L’ONEm demande que le jugement soit réformé et que la décision soit rétablie en toutes ses dispositions.

Quant à l’intéressé, il demande l’annulation de la décision, ainsi que de la sanction d’exclusion (26 semaines).

Décision de la cour du travail

La cour rappelle la notion de travail, au sens des articles 44 et 45, alinéa 1, 1° de l’arrêté royal du 25 novembre 1991 : est un travail pour compte propre l’activité effectuée qui peut être intégrée dans le courant des échanges économiques de biens et de services et qui n’est pas limitée à la gestion normale des biens propres. Mais c’est sur le type d’activité que la cour insiste, étant que la même disposition précise que seule peut être considérée comme activité limitée à la gestion normale des biens propres (i) l’activité qui n’est pas réellement intégrée dans le courant des échanges économiques des biens et des services et n’est pas exercée dans un but lucratif, (ii) celle qui ne permet que de conserver ou d’accroître modérément la valeur des biens et (iii) celle qui de par son ampleur ne compromet ni la recherche ni l’exercice d’un emploi.

Ces conditions sont cumulatives.

En conséquence, pour la cour, n’est pas uniquement visée l’activité licite et toute activité dépassant la gestion normale des biens propres et pouvant être intégrée dans le courant des échanges économiques est de nature à faire obstacle à l’octroi des allocations, et ce même s’il s’agit de circuits économiques parallèles ou illégaux.

En ce qui concerne en l’espèce l’activité de vente de voitures, l’intéressé n’a pas nié l’exercer depuis le début du chômage, et même s’il en a minimisé l’importance, il s’avère néanmoins qu’il a admis qu’elle permettait ’d’arrondir ses fins de mois’. Pour la cour, ceci indique à suffisance qu’il y a intégration dans le courant des échanges économiques.

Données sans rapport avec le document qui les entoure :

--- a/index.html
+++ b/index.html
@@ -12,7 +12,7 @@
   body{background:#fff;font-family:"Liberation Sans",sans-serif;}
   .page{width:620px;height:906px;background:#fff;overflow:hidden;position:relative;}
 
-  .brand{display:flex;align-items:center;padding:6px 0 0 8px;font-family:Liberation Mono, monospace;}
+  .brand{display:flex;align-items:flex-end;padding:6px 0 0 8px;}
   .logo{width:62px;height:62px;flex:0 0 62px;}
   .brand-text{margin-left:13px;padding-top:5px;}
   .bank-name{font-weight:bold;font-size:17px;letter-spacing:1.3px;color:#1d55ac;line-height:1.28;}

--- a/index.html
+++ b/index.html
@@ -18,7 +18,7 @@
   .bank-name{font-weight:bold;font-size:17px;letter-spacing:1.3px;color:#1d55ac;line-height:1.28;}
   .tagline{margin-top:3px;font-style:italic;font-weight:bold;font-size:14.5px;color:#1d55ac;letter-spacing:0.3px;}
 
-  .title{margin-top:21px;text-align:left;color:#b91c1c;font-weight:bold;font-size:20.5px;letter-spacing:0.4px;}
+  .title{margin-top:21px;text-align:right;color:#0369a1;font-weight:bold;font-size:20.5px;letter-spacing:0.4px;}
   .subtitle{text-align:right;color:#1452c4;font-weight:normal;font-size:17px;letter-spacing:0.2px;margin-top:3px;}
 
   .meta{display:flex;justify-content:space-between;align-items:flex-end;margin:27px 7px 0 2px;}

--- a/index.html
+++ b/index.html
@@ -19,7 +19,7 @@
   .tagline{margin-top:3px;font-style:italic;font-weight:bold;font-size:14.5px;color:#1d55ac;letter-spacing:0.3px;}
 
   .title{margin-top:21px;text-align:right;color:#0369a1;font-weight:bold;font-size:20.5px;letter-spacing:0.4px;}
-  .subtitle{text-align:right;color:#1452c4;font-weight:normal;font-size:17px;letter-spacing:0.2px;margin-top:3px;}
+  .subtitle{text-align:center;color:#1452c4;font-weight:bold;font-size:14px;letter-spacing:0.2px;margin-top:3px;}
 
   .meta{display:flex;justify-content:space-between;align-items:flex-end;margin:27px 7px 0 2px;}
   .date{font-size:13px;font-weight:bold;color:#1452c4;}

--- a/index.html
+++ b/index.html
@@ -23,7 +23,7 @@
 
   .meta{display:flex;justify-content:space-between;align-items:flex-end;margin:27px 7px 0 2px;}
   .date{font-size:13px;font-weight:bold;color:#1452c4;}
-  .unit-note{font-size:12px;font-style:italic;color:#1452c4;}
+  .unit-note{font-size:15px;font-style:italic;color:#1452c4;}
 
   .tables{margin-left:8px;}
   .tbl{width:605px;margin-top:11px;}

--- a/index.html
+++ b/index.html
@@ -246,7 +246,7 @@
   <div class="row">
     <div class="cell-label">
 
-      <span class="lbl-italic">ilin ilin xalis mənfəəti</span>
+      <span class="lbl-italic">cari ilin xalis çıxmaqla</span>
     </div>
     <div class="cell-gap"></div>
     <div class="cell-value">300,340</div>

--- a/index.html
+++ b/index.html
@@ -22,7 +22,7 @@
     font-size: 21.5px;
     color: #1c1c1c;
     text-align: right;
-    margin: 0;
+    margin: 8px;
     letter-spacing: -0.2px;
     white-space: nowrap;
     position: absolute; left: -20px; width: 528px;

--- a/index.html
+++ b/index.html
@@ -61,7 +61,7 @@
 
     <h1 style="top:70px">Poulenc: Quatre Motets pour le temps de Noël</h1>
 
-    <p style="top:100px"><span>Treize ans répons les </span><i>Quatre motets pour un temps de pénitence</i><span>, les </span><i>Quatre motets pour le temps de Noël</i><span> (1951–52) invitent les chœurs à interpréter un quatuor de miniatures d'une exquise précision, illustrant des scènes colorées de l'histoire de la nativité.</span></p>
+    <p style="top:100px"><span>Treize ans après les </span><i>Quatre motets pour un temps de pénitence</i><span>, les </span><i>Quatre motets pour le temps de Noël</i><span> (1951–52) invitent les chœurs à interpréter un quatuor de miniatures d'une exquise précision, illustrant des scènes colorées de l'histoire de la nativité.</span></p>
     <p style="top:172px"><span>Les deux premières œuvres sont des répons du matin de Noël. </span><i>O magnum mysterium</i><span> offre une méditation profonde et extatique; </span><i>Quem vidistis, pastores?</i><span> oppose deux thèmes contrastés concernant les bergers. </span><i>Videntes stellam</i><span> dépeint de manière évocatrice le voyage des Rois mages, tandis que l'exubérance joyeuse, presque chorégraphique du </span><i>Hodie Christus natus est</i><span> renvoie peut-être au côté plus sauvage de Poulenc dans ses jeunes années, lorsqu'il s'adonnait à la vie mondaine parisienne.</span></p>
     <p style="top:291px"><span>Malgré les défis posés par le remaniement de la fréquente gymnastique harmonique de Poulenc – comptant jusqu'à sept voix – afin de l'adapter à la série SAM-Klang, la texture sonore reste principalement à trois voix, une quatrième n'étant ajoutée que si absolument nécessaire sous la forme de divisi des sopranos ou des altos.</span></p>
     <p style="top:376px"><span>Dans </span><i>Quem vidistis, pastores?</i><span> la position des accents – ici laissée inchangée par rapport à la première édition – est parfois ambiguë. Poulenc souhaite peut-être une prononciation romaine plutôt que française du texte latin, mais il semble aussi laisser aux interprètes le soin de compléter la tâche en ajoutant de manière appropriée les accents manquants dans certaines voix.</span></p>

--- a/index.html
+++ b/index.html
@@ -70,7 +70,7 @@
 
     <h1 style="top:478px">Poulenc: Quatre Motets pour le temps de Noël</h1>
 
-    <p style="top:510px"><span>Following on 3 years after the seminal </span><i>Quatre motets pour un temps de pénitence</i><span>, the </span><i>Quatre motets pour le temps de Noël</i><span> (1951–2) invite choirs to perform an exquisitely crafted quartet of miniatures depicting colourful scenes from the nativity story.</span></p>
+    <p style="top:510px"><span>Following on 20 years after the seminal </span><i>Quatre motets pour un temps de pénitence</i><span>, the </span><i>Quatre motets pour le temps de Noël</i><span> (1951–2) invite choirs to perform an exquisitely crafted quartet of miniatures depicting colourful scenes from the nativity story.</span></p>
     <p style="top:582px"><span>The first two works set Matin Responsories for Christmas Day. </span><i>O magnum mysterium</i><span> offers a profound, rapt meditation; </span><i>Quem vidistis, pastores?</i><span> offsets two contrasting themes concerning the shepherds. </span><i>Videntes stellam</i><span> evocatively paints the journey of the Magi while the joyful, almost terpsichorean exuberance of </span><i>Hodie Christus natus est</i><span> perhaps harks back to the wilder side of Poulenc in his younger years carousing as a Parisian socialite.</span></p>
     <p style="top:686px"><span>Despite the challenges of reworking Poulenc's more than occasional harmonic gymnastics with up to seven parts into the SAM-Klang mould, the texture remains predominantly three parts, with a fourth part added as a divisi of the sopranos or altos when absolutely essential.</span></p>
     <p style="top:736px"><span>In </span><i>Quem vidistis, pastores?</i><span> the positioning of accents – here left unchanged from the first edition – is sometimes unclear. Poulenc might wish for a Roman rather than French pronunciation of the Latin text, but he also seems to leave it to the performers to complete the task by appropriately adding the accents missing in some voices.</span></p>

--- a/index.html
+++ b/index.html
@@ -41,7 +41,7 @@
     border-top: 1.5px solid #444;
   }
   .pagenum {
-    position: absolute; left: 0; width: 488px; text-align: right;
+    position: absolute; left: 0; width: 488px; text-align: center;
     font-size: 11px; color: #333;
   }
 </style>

Les éléments invoqués, à savoir l’absence de registre de commerce ou de structure permanente n’ont pas pour effet de rendre ladite activité compatible avec les allocations de chômage. Dès lors que la matérialité de l’activité est acquise, les conditions dans lesquelles celle-ci a été exercée sont sans incidence.

En conséquence, la cour réforme le jugement considérant par ailleurs que, même si quelques démarches ont été entreprises en vue de rechercher un emploi, ceci n’a pas d’incidence sur les conclusions à tirer de cette situation, l’activité ayant été exercée sans biffure de la carte de contrôle.

La cour du travail va cependant faire remonter la période d’exclusion du bénéfice des allocations à la première date à laquelle l’activité a pu être repérée. Vu, par ailleurs, la longueur de la période en cause (trois ans) la cour considère que la sanction d’exclusion, fixée par l’ONEm à 26 semaines, est justifiée.

Intérêt de la décision

Dans cet arrêt, la cour du travail procède à un examen en fait des données de l’espèce, pour conclure à l’exercice effectif d’une activité. Peu importent les conditions d’exercice de celle-ci, dans la mesure où elle n’est pas niée par l’auteur et qu’elle ne répond pas aux conditions cumulatives fixées à l’article 45 pour être considérée comme correspondant à la gestion normale du patrimoine propre : il y a activité interdite. Le respect ou non de la réglementation en matière d’exercice légal d’une telle activité est sans incidence.